■ TASK DETAILS
Any image found in the entries is to be skipped; the rest is returned word for word.

Records from a collection:
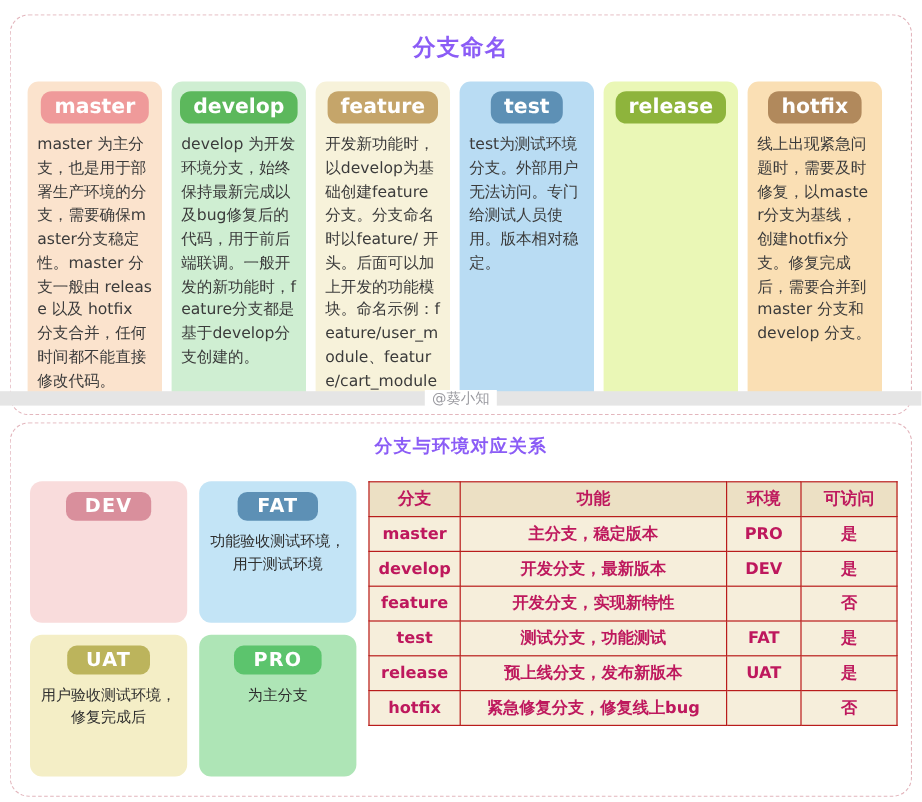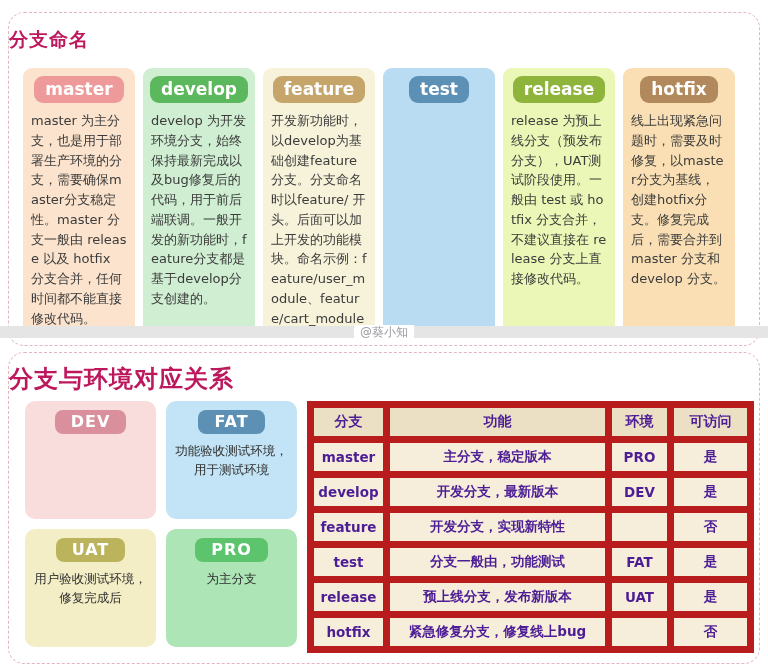"分支命名" .panel-title { color: #be185d -> #8b5cf6; text-align: none -> center }
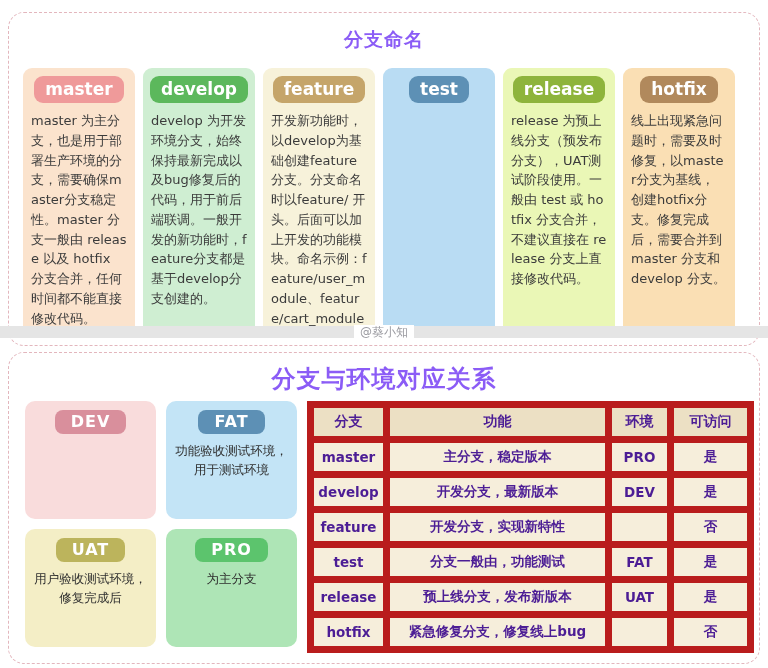"test为测试环境分支。外部用户无法访问。专门给测试人员使用。版本相对稳定。" div.branch-desc { html: none -> <div>test为测试环境分支。外部用户无法访问。专门给测试人员使用。版本相对稳定。</div> }
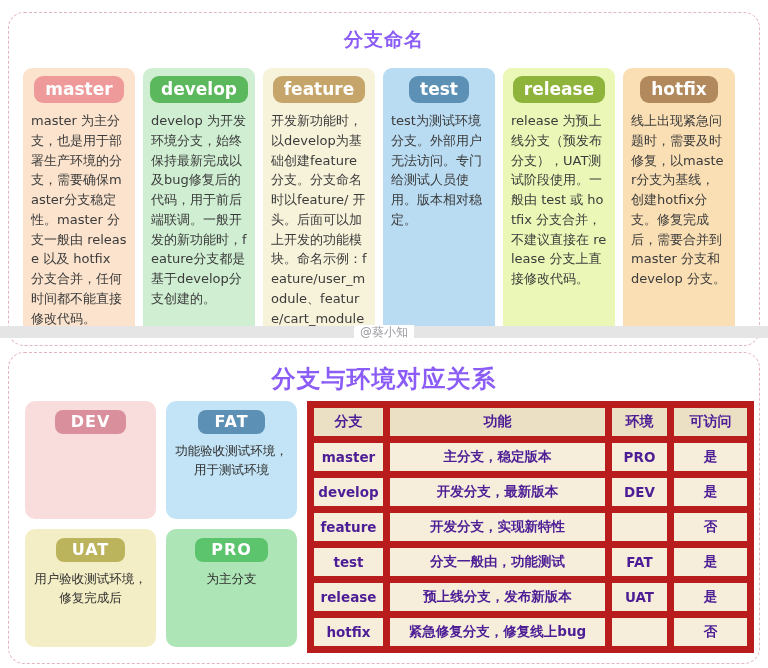"release 为预上线分支（预发布分支），UAT测试阶段使用。一般由 test" div.branch-desc { html: <div>release 为预上线分支（预发布分支），UAT测试阶段使用。一般由 test 或 hotfix 分支合并，不建议直接在 release 分支上直接修改代码。</div> -> none }
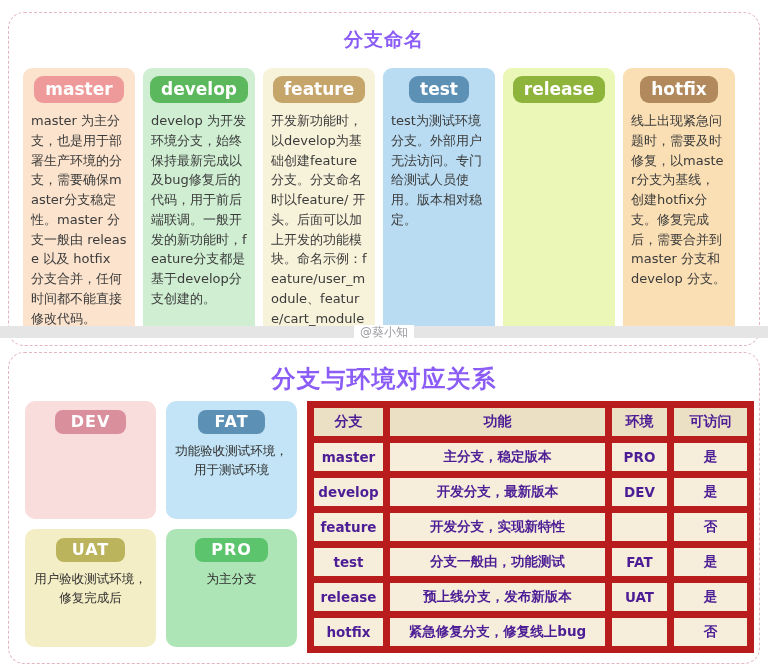"分支与环境对应关系" #panel-envmap .panel-title { font-size: 24px -> 15px }
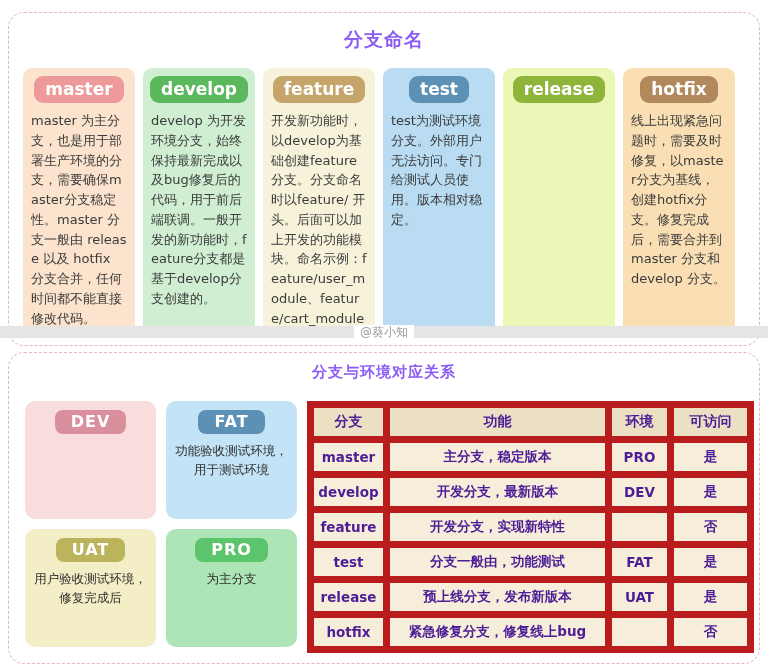"分支" table.env-table td { border: 7px solid #b91c1c -> 1px solid #b91c1c; color: #4c1d95 -> #be185d }
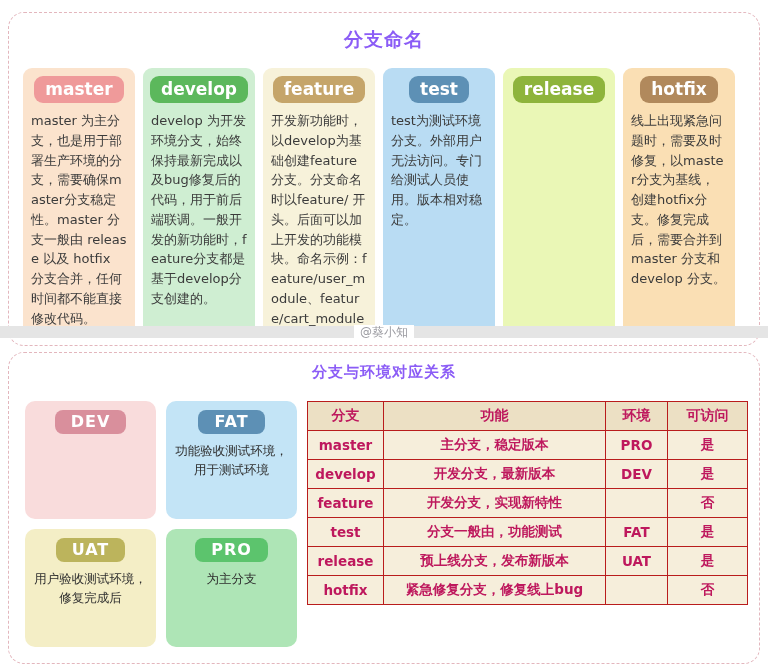"分支一般由，功能测试" td { text: 分支一般由 -> 测试分支 }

■ SOLUTION TO THIS EXERCISE
"分支命名" .panel-title { color: #be185d -> #8b5cf6; text-align: none -> center }
"test为测试环境分支。外部用户无法访问。专门给测试人员使用。版本相对稳定。" div.branch-desc { html: none -> <div>test为测试环境分支。外部用户无法访问。专门给测试人员使用。版本相对稳定。</div> }
"release 为预上线分支（预发布分支），UAT测试阶段使用。一般由 test" div.branch-desc { html: <div>release 为预上线分支（预发布分支），UAT测试阶段使用。一般由 test 或 hotfix 分支合并，不建议直接在 release 分支上直接修改代码。</div> -> none }
"分支与环境对应关系" #panel-envmap .panel-title { font-size: 24px -> 15px }
"分支" table.env-table td { border: 7px solid #b91c1c -> 1px solid #b91c1c; color: #4c1d95 -> #be185d }
"分支一般由，功能测试" td { text: 分支一般由 -> 测试分支 }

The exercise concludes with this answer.